◆ EXERCISE DESCRIPTION ◆
As you work through the listing below, copy each line exactly and drop the images.

◆ DATA RECORDS ◆

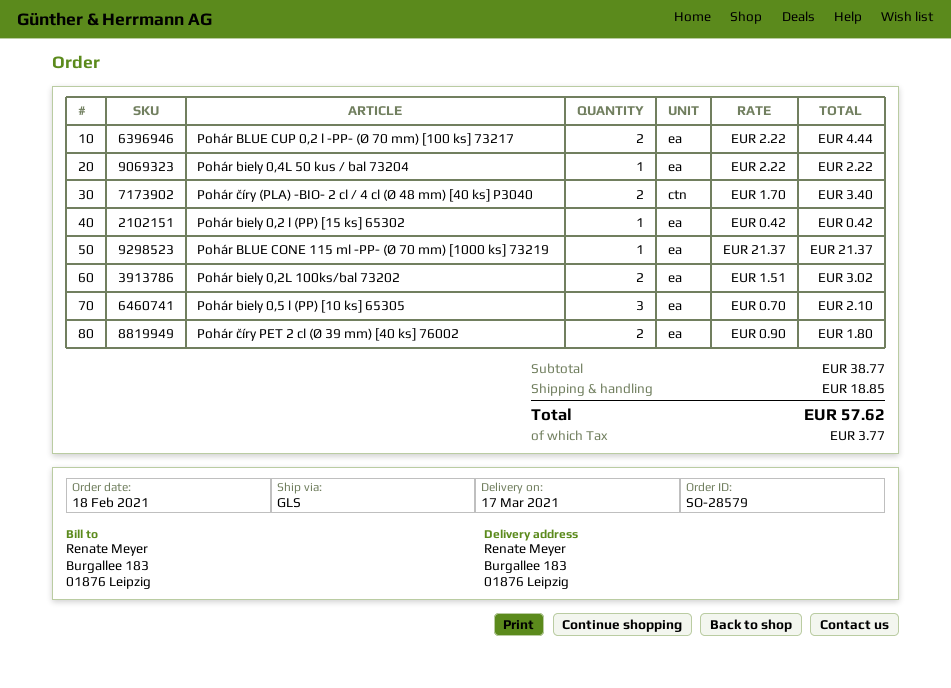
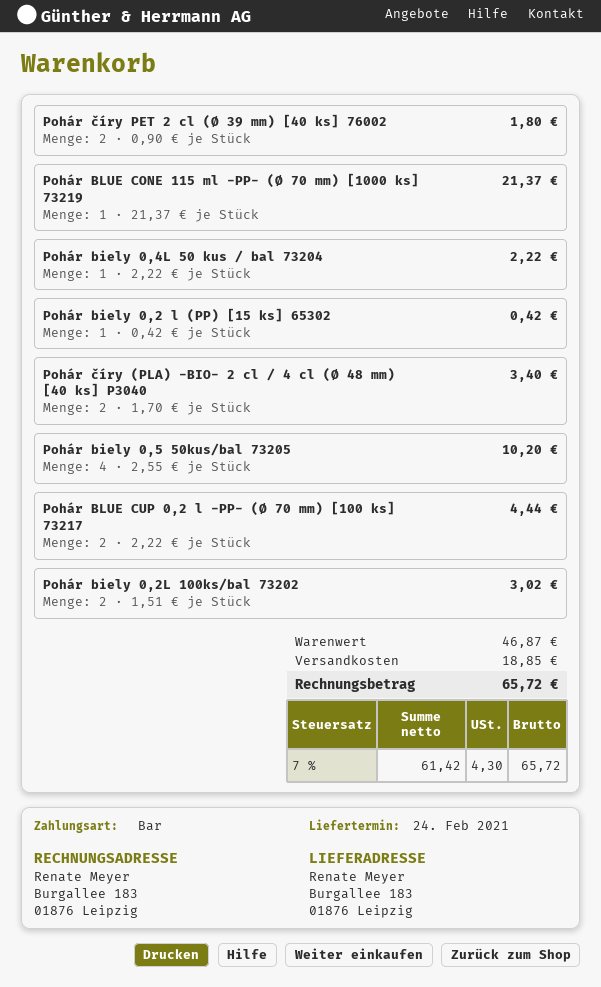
delivery date: 2021-03-17 -> 2021-02-24
Pohár biely 0,5 l (PP) [10 ks] 65305: 3 x 0.70 = 2.10 -> none
Pohár biely 0,5 50kus/bal 73205: none -> 4 x 2.55 = 10.20
subtotal: 38.77 -> 46.87
tax: 3.77 -> 4.30
total: 57.62 -> 65.72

◆ COMPLETED EXERCISE ◆
delivery date: 2021-03-17 -> 2021-02-24
Pohár biely 0,5 l (PP) [10 ks] 65305: 3 x 0.70 = 2.10 -> none
Pohár biely 0,5 50kus/bal 73205: none -> 4 x 2.55 = 10.20
subtotal: 38.77 -> 46.87
tax: 3.77 -> 4.30
total: 57.62 -> 65.72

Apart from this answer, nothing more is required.